Les tentatives d'utiliser la législation pour lutter contre des abus, tels que le mariage d'enfants, les abus sexuels, la traite et les enlèvements ont échoué. En 2003, le Nigéria a adopté la loi sur les droits de l'enfant en tant que document juridique pour protéger les enfants contre ces abus. Bien que la loi sur les droits de l’enfant ait fixé à 18 ans l’âge nubile, elle a échoué en partie parce que certains des 36 États du Nigéria ont refusé de l’intégrer  à leurs lois. Actuellement, la constitution du pays n’a pas d’âge minimum pour le mariage. Selon l'UNICEF, au Nigéria, 43% des filles sont mariées avant d'avoir 18 ans. « C’est aussi un échec dans les États où elle a été adoptée, car elle n’existe que sur papier et n’est pas appliquée », raconte Betty Abah, une militante des droits des femmes et de l’enfance.

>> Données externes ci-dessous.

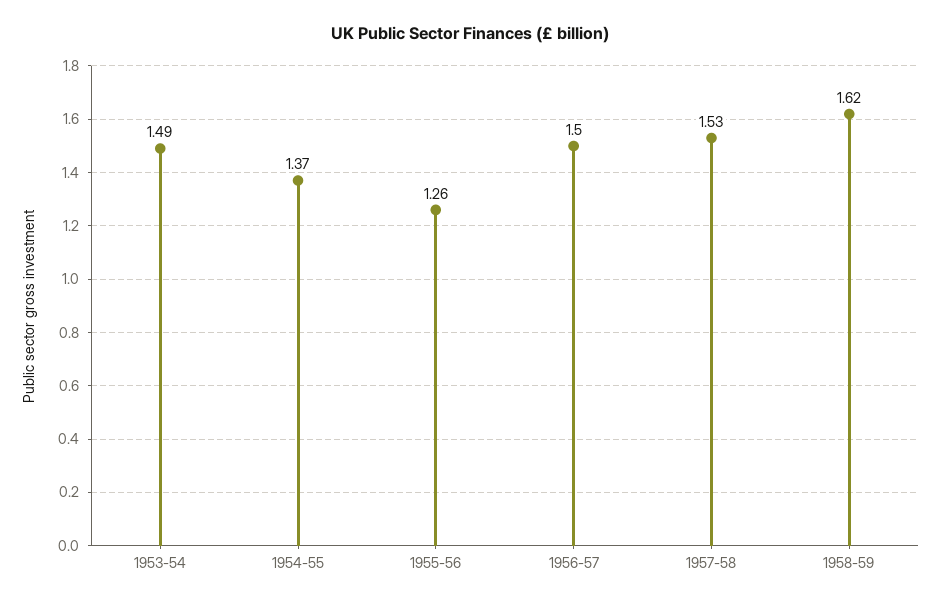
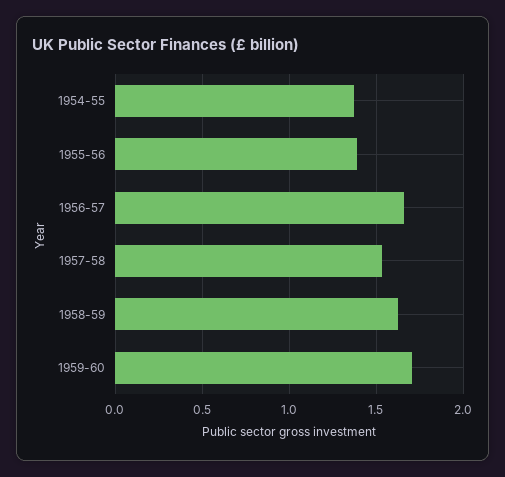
1953-54: 1.49 -> none
1955-56: 1.26 -> 1.4
1956-57: 1.5 -> 1.65
1959-60: none -> 1.7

En 2016, le sénat du Nigeria, à majorité masculine, a voté contre un projet de loi sur la parité de genre et l'égalité des opportunités. Le projet de loi interdisait en partie le trafic, les abus sexuels et l'exploitation des femmes et de l’enfance, ainsi que les mariages forcés. Certains des législateurs ont déclaré avoir voté contre le projet de loi parce que leur religion autorise le mariage des mineurs. « Cela laisse à penser que nous avons encore beaucoup de chemin à faire si ceux qui sont supposés adopter des lois pour protéger les femmes et les enfants estiment que ces lois ne sont pas nécessaires », a déclaré Abah.

Pendant ce temps, Musa a peut-être réussi à échapper  à Boko Haram mais elle est trop terrifiée pour rentrer chez elle, dont elle a la nostalgie. « Je prie toujours pour que la crise prenne fin afin que je puisse rentrer chez moi ; pour l'instant je ne peux pas le faire parce que je ne veux pas risquer d'être à nouveau victime de Boko Haram ».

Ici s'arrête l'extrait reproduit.